Uma escola sem sala, onde o currículo é tecido com afetos, memórias, revoltas e sonhos.

Um feminismo encarnado, cotidiano, sujo de tinta, cheio de dúvidas, sempre em movimento.


Pintar, aqui, não é sobre estética.

É sobre existência.

Sobre afirmar que há uma inteligência no sentir, uma filosofia no afeto, uma política na delicadeza.


É sobre escutar o incômodo —

porque no incômodo mora a pergunta.

Ser mãe, não ser. Ser negra, ser branca, ser periférica, ser trans, ser em crise.

Tudo isso nos atravessa.

E o que nos atravessa, também nos forma.

E o que nos forma, precisa encontrar caminho para sair.

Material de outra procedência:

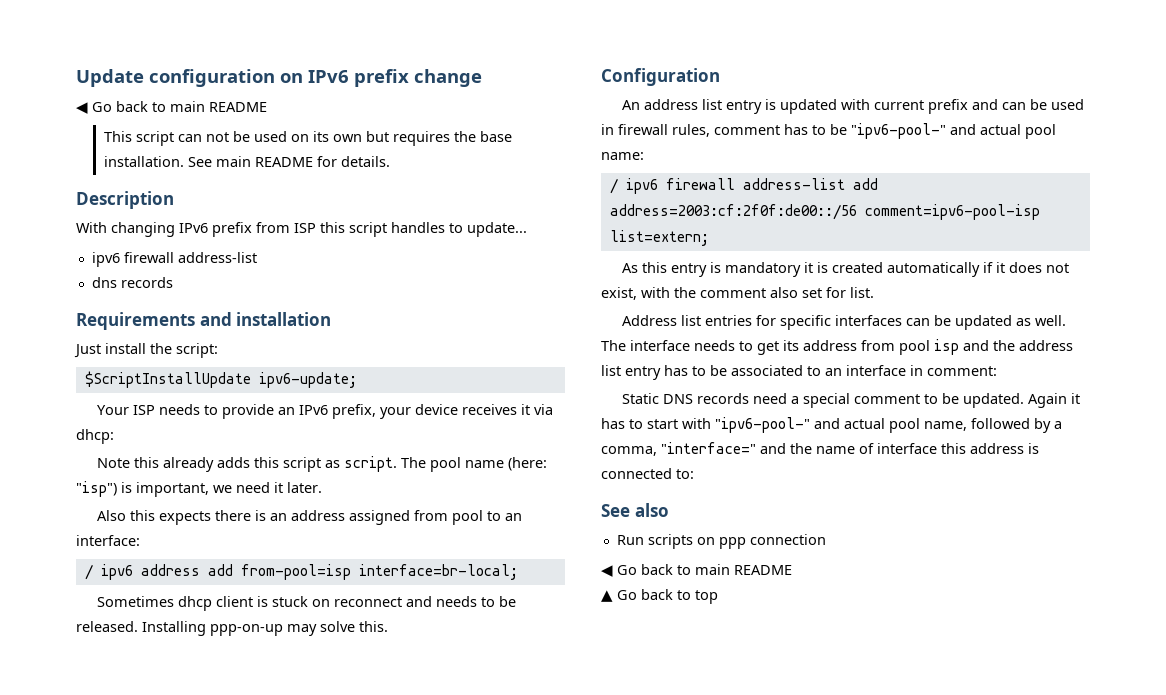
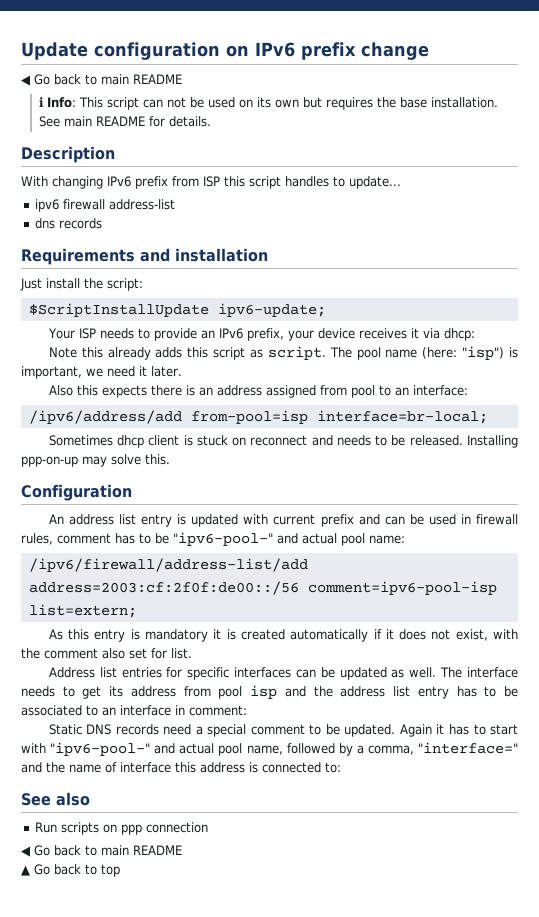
- This script can not be used on its own but requires the base installation.
+ ℹ Info: This script can not be used on its own but requires the base installation.
- / ipv6 address add from-pool=isp interface=br-local;
+ /ipv6/address/add from-pool=isp interface=br-local;
- / ipv6 firewall address-list add address=2003:cf:2f0f:de00::/56 comment=ipv6-pool-isp list=extern;
+ /ipv6/firewall/address-list/add address=2003:cf:2f0f:de00::/56 comment=ipv6-pool-isp list=extern;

Por isso, esta prática de autoexpressão não é luxo, nem distração: é necessidade.

É um modo de sustentar a vida em tempos de esvaziamento.

De criar laços onde tudo pede separação.

De voltar a si, não para isolar-se, mas para poder estar inteira no mundo pronta para tecer redes de apoio e sororidade.


Este espaço é para isso.

Para narrar-se em cor.

Para dizer com imagem aquilo que a linguagem não alcança.

Para lembrar que somos protagonistas da nossa própria história — não vamos pedir permissão.